Information: Begin

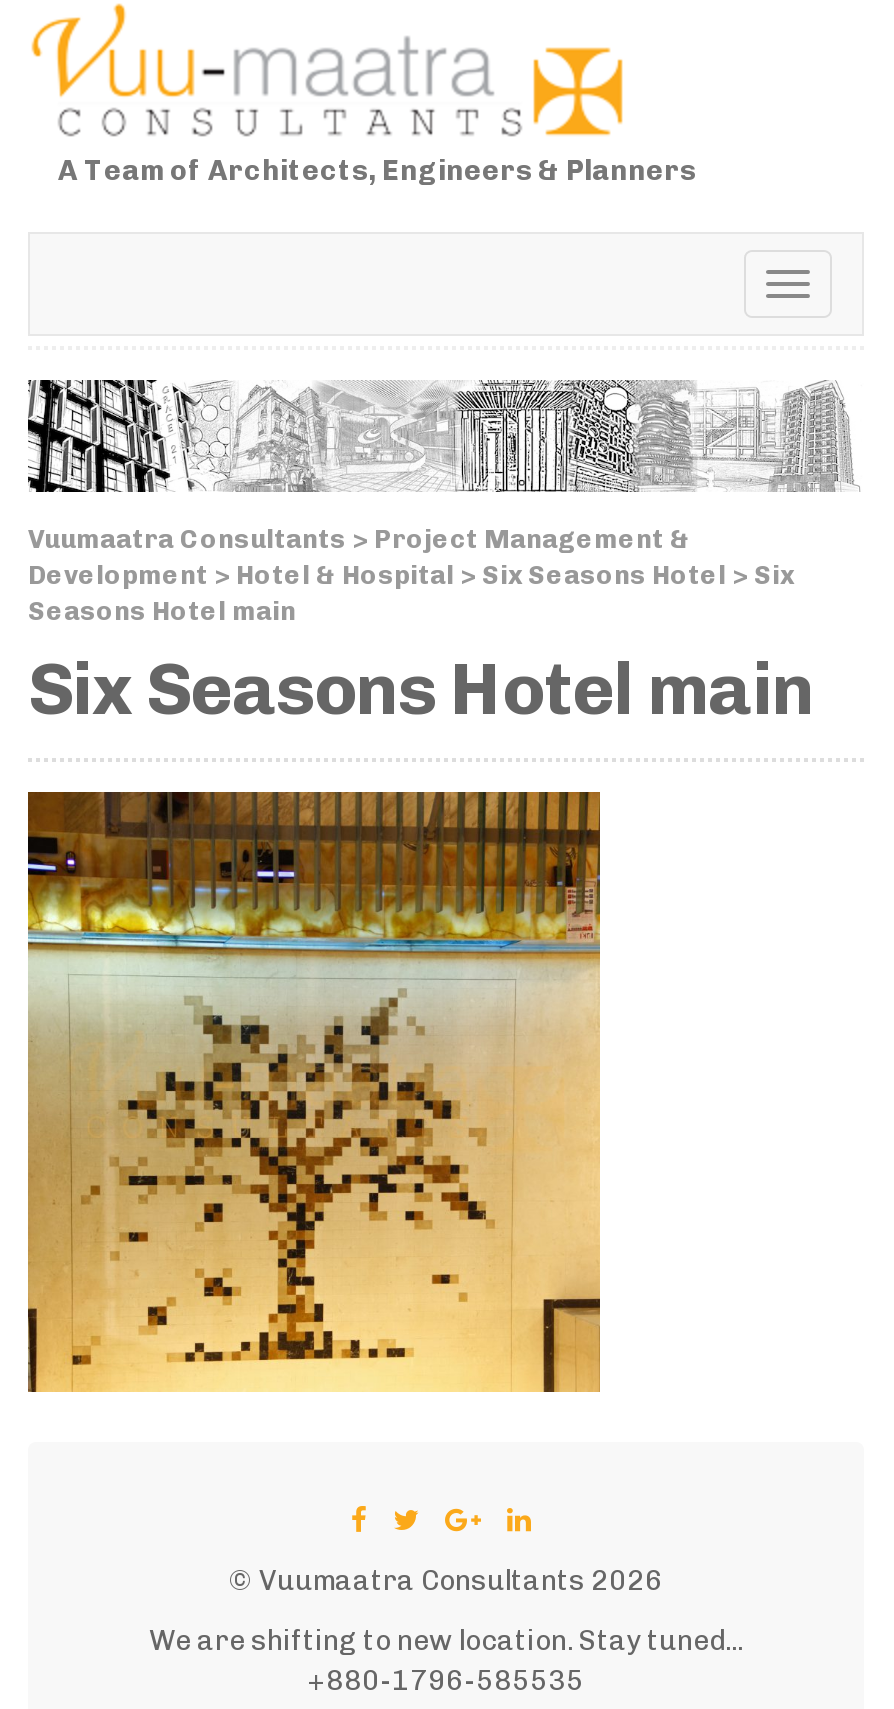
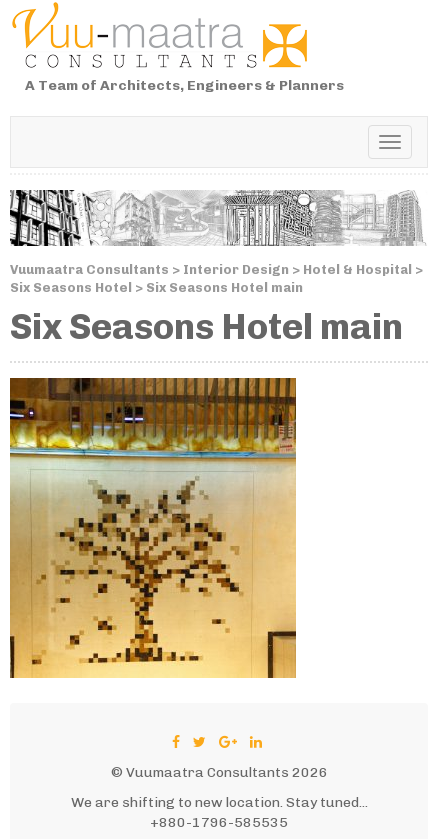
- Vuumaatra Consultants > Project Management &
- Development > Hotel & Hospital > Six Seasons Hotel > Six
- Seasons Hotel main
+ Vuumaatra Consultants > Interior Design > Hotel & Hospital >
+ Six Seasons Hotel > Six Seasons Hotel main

Information: End

Make an exact copy of every line from the one with "- Seasons Hotel main" to the end of the data, with the first and last of those lines included.

▶ **Result below**
- Seasons Hotel main
+ Vuumaatra Consultants > Interior Design > Hotel & Hospital >
+ Six Seasons Hotel > Six Seasons Hotel main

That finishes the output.